Colorado’s non-MSA/rural region is an aggregation of 47 disparate counties and makes up 16% of the inflow and outflow totals. This includes sparsely populated areas of southern and eastern Colorado, recreational destinations nestled in the Rocky Mountains, and locales experiencing economic and industrial transformations. These wide differences make it difficult to tell drivers of net job flows for the state’s non-MSA area, but it’s still valuable to be able to analyze the trends. Other than during the height of the Great Recession, interstate net job flows for rural Colorado tend to be positive, but vacillate between high and low levels.

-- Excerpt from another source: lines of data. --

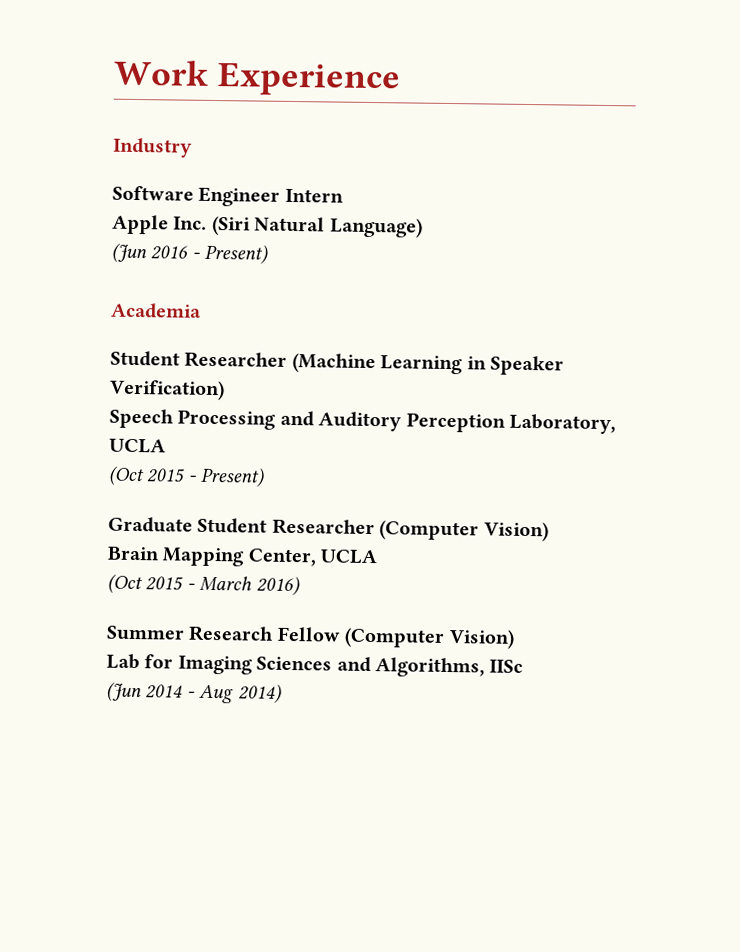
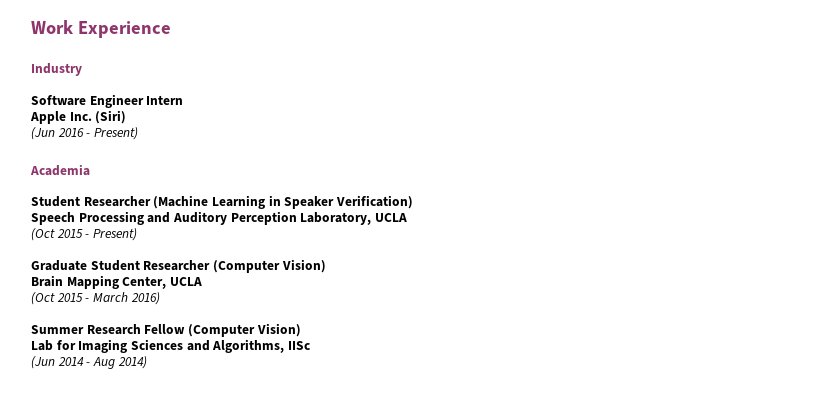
[211,215,423,238] (Siri Natural Language) -> [95,110,127,124] (Siri)

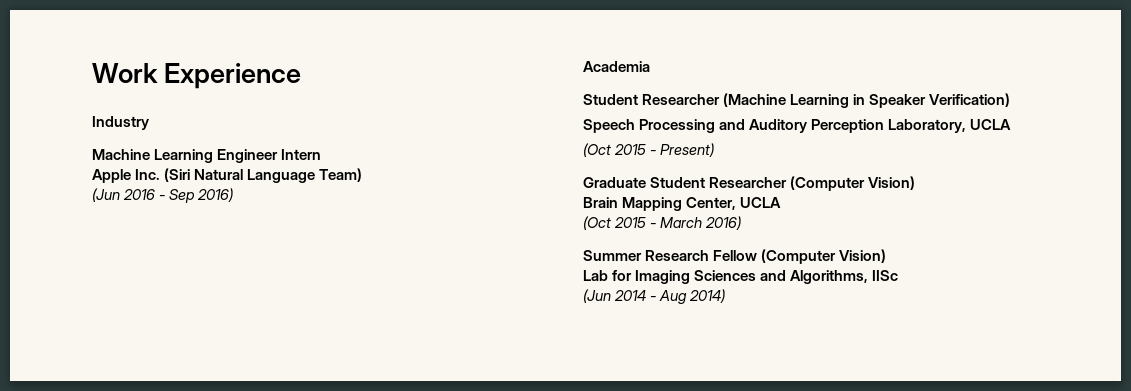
[31,95,86,106] Software -> [92,149,214,163] Machine Learning
[95,110,127,124] (Siri) -> [164,168,363,183] (Siri Natural Language Team)
[93,127,138,140] Present) -> [169,188,234,203] Sep 2016)

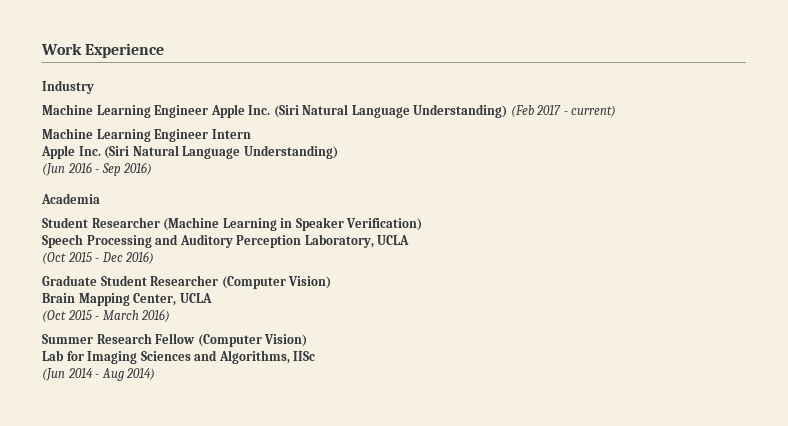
(149, 123) none -> [42,104,617,118] // Machine Learning Engineer Apple Inc. (Siri Natural Language Understanding) (Feb 2017 - current)
[319,168,363,182] Team) -> [243,145,338,159] Understanding)
[660,143,715,157] Present) -> [101,251,155,264] Dec 2016)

Interestingly, net job flows for non-MSA Colorado were positive during the pandemic peak (four-quarter period ending Q1 2021) and have sustained relatively high levels based on the most recent data available. From 2013 to 2019, rural Colorado’s average share of the state’s net job flow total was 5%, but has jumped to over 12% during the past three measured periods.
Conclusion
If you’ve made it this far, congratulations! This was certainly a long-form article, containing a lot of varied detail and analysis. While this subset of labor exchange represents less than 10% of the state’s total employment, these worker mobility trends have a meaningful impact on Colorado’s past, present, and future economy and job market. Looking forward, the data shows some potential areas of weakness for Colorado, but perhaps that will begin to normalize once the unprecedented churn and volatility of the post-pandemic period starts to subside. The continued monitoring and evaluation of this underutilized LEHD resource will be key in answering that and other crucial questions. Depending on time, availability, and interest, this analytical concept could be expanded into more articles that look into additional net job flow trends for Colorado, like further explorations into industry-level data, or analysis of worker age and sex characteristics.